On top of this, we’re already making the simplifying assumption that each row has only one seat. It turns out that both of these assumptions can be removed without changing the end result. I’ll talk about this more at the end of the post.

The Combinatorics:  The key insight to analyze the algorithm is this: Think of the people as a permutation of seat numbers. If the longest decreasing subsequence in the line of people has length ${d}$, then it turns out the time to board the plane will be within a factor of two of ${n \cdot w + d \cdot p}$.

To see this, consider some person ${x_1}$ as they walk to their seat. Let ${x_2}$ be the final person on whom ${x_1}$ waits before ${x_1}$ gets to their seat. Then the total time ${x_1}$ spends waiting on others will be at most ${p}$ greater than the total time that ${x_2}$ spends waiting on others. Similarly there is some person ${x_3}$ who is the last person on whom ${x_2}$ waits; and ${x_2}$ spends at most ${p}$ time more in total waiting than does ${x_3}$. Continuing like this, we can find a subsequence of people

$\displaystyle x_1, x_2, x_3, \ldots, x_k$

such that the right-most person ${x_k}$ in the sequence doesn’t have to wait at all, and such that each person ${x_i}$ spends at most ${p}$ longer than ${x_{i + 1}}$ waiting. This means that our original person ${x_1}$ spends time at most ${k \cdot p}$ waiting on others.

The sequence of people ${x_1, x_2,x_3, \ldots, x_k}$ also has the property that their seat numbers are in decreasing order. So what we’ve really shown is that if ${d}$ is the length of the longest decreasing subsequence in the permutation of people, then no person will have to wait for time more than ${d \cdot p}$, and everyone will have boarded after time ${n \cdot w + d \cdot p}$.

On the other hand, it’s not hard to see that the left-most person in the length-${d}$ decreasing sequence will require time at least ${d \cdot p}$ to board the plane; and that the left-most person in the entire line will require time at least ${n \cdot w}$ to board. This means that the true boarding time will be within a factor of two of ${n \cdot w + d \cdot p}$.

So the real question becomes: On average, how large is ${d}$, the length of the longest decreasing subsequence in a random permutation?

Bounding the longest decreasing subsequence: We’ll start by considering a different question. For a given length ${k}$, how many different decreasing subsequences of length ${k}$ should we expect in our permutation? (We count two subsequences as different even if they differ in only a single element.)

This is easy to compute by linearity of expectation: Each ${k}$-element subsequence has a ${1/k!}$ probability of being in decreasing order. And there are ${\binom{n}{k}}$ different ${k}$-element subsequences. So the expected number of decreasing subsequences is

$\displaystyle \frac{\binom{n}{k}}{k!} = \frac{n \cdot (n - 1) \cdots (n - k + 1)}{k! \cdot k!}.$

A useful fact about ${k!}$ is that it’s at least as large as ${(k / 3)^k}$. So the expected number of decreasing ${k}$-element subsequences is at most

$\displaystyle \frac{n^k}{(k^2 / 9)^k}.$

When ${k = 6\sqrt{n}}$, this reduces to at most ${\frac{1}{4^k} = \frac{1}{4^{6 \sqrt{n}}}}$.

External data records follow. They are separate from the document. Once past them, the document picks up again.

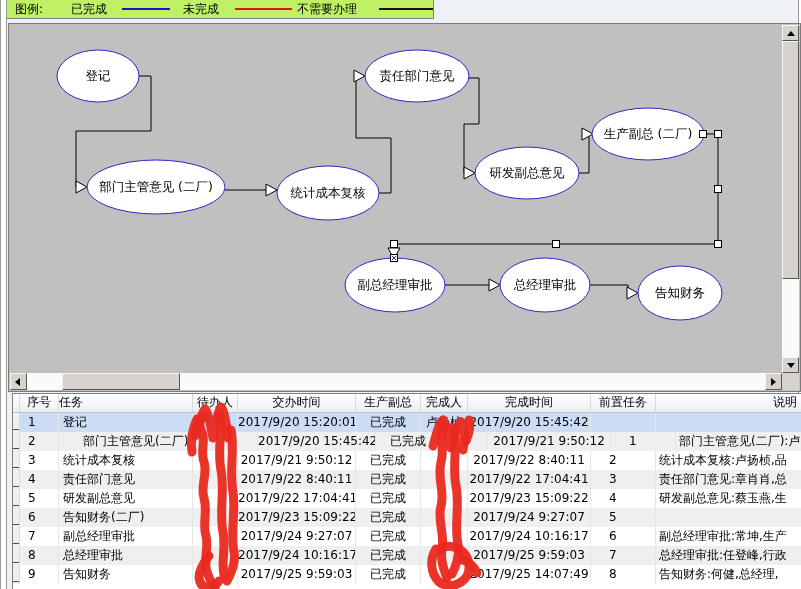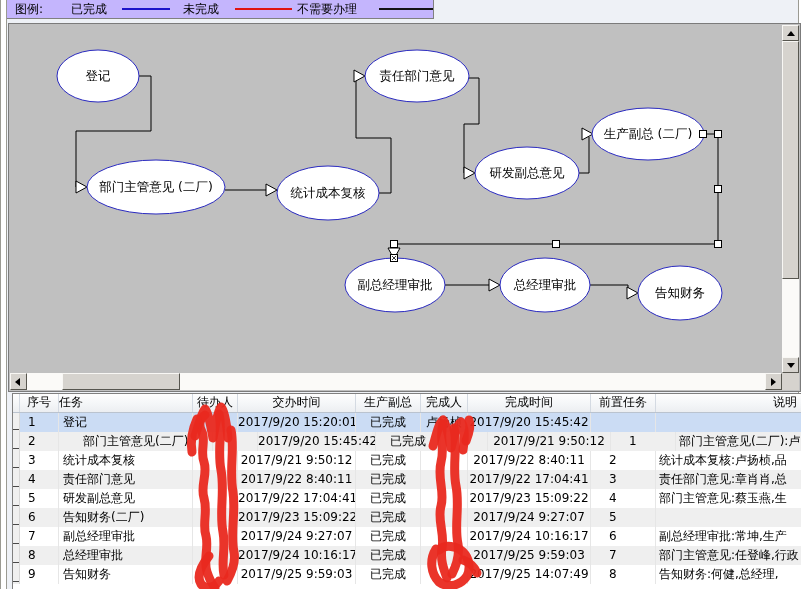--- a/index.html
+++ b/index.html
@@ -9,21 +9,21 @@
     font-family:"DejaVu Sans","Liberation Sans",sans-serif;
     font-size:12px;color:#000;
   }
   
   .win-edge-left{position:absolute;left:0;top:0;width:7px;height:589px;background:#fff;
     border-left:1px solid #9a9a92;border-right:1px solid #9a9a92;box-sizing:border-box;}
   .win-edge-right{position:absolute;right:0;top:0;width:3px;height:589px;background:#fff;
     border-left:1px solid #9a9a92;box-sizing:border-box;}
 
   
-  .legend-bar{position:absolute;left:7px;top:0;width:427px;height:19px;background:#c4b5fd;
+  .legend-bar{position:absolute;left:7px;top:0;width:427px;height:19px;background:#bef264;
     border-right:1px solid #808080;border-bottom:1px solid #808080;box-sizing:border-box;overflow:hidden;}
   .legend-bar .lg{position:absolute;top:1px;line-height:16px;white-space:nowrap;}
   .legend-line{position:absolute;top:8px;height:2px;}
 
   
   .flow-panel{position:absolute;left:8px;top:23px;width:793px;height:369px;box-sizing:border-box;
     border:1px solid #7b7b7b;background:#c0c0c0;}
   .flow-canvas{position:absolute;left:1px;top:1px;right:18px;bottom:18px;background:#c0c0c0;overflow:hidden;}
   .flow-svg{position:absolute;left:-9px;top:-24px;}
 
@@ -224,21 +224,21 @@
           <span class="mark"></span>
         </div>
         <div class="td" style="width: 39px; text-align: left; padding-left: 8px;">5</div>
         <div class="td" style="width: 134px; text-align: left; padding-left: 4px;">研发副总意见</div>
         <div class="td" style="width: 45px; text-align: left; padding-left: 4px;"></div>
         <div class="td" style="width: 118px; text-align: center;">2017/9/22 17:04:41</div>
         <div class="td" style="width: 65px; text-align: center;">已完成</div>
         <div class="td" style="width: 47px; text-align: center;"></div>
         <div class="td" style="width: 123px; text-align: center;">2017/9/23 15:09:22</div>
         <div class="td" style="width: 65px; text-align: left; padding-left: 18px;">4</div>
-        <div class="td last" style="width: 146px; text-align: left; padding-left: 3px;">部门主管意见:蔡玉燕,生</div>
+        <div class="td last" style="width: 146px; text-align: left; padding-left: 3px;">研发副总意见:蔡玉燕,生</div>
       </div>
       <div class="trow alt">
         <div class="rh">
           <span class="mark"></span>
         </div>
         <div class="td" style="width: 39px; text-align: left; padding-left: 8px;">6</div>
         <div class="td" style="width: 134px; text-align: left; padding-left: 4px;">告知财务(二厂)</div>
         <div class="td" style="width: 45px; text-align: left; padding-left: 4px;"></div>
         <div class="td" style="width: 118px; text-align: center;">2017/9/23 15:09:22</div>
         <div class="td" style="width: 65px; text-align: center;">已完成</div>
@@ -265,21 +265,21 @@
           <span class="mark"></span>
         </div>
         <div class="td" style="width: 39px; text-align: left; padding-left: 8px;">8</div>
         <div class="td" style="width: 134px; text-align: left; padding-left: 4px;">总经理审批</div>
         <div class="td" style="width: 45px; text-align: left; padding-left: 4px;"></div>
         <div class="td" style="width: 118px; text-align: center;">2017/9/24 10:16:17</div>
         <div class="td" style="width: 65px; text-align: center;">已完成</div>
         <div class="td" style="width: 47px; text-align: center;"></div>
         <div class="td" style="width: 123px; text-align: center;">2017/9/25 9:59:03</div>
         <div class="td" style="width: 65px; text-align: left; padding-left: 18px;">7</div>
-        <div class="td last" style="width: 146px; text-align: left; padding-left: 3px;">部门主管意见:任登峰,行政</div>
+        <div class="td last" style="width: 146px; text-align: left; padding-left: 3px;">总经理审批:任登峰,行政</div>
       </div>
       <div class="trow">
         <div class="rh">
           <span class="mark"></span>
         </div>
         <div class="td" style="width: 39px; text-align: left; padding-left: 8px;">9</div>
         <div class="td" style="width: 134px; text-align: left; padding-left: 4px;">告知财务</div>
         <div class="td" style="width: 45px; text-align: left; padding-left: 4px;"></div>
         <div class="td" style="width: 118px; text-align: center;">2017/9/25 9:59:03</div>
         <div class="td" style="width: 65px; text-align: center;">已完成</div>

Of course, if the expected number of ${6\sqrt{n}}$-element decreasing subsequences is so small, then so is the probability of any such subsequence appearing.

So with extremely high probability, no decreasing subsequence will be of length more than ${O(\sqrt{n})}$. And this implies that the expected length is also at most ${O(\sqrt{n})}$.

What about a lower bound? We’ve just shown that the expected length of the longest decreasing subsequence is at most ${O(\sqrt{n})}$. But is that tight?

For this, we can use a classical result from permutation combinatorics. The Erdös-Szekeres Theorem says that any permutation of length ${n}$ must either contain either a decreasing or an increasing subsequence of length ${\sqrt{n}}$. For a random permutation, this means that with probability at least ${1/2}$, there will be a decreasing subsequence of length ${\sqrt{n}}$.  So the expected length of the longest decreasing subsequence is at least $\sqrt{n}/2$.

The full version of the problem:  Near the beginning of the post I mentioned we were making two assumptions: (1) That passengers don’t take up any space in the aisle; and (2) that each row has a single seat.

Removing these assumptions makes the problem considerably harder. But it turns out the end conclusion is basically the same. A 2009 math paper on the topic analyzed the problem in its full complexity, and found that as long as each person takes up roughly one row worth of space in the aisle, and the number of seats in each row is constant,  the boarding time remains

$\displaystyle \Theta(n \cdot w + \sqrt{n} \cdot p).$

### William Kuszmaul

I am an MIT Ph.D. student in the computer science department. My research focuses on algorithms and combinatorics.

## 3 thoughts on “The Combinatorics of Boarding an Airplane”

1. Ursula Hebert-Johnson says:

Very neat problem!

Will each wait time always be a multiple of p, since everyone walks at the same speed? It seems that way, but I might be missing something.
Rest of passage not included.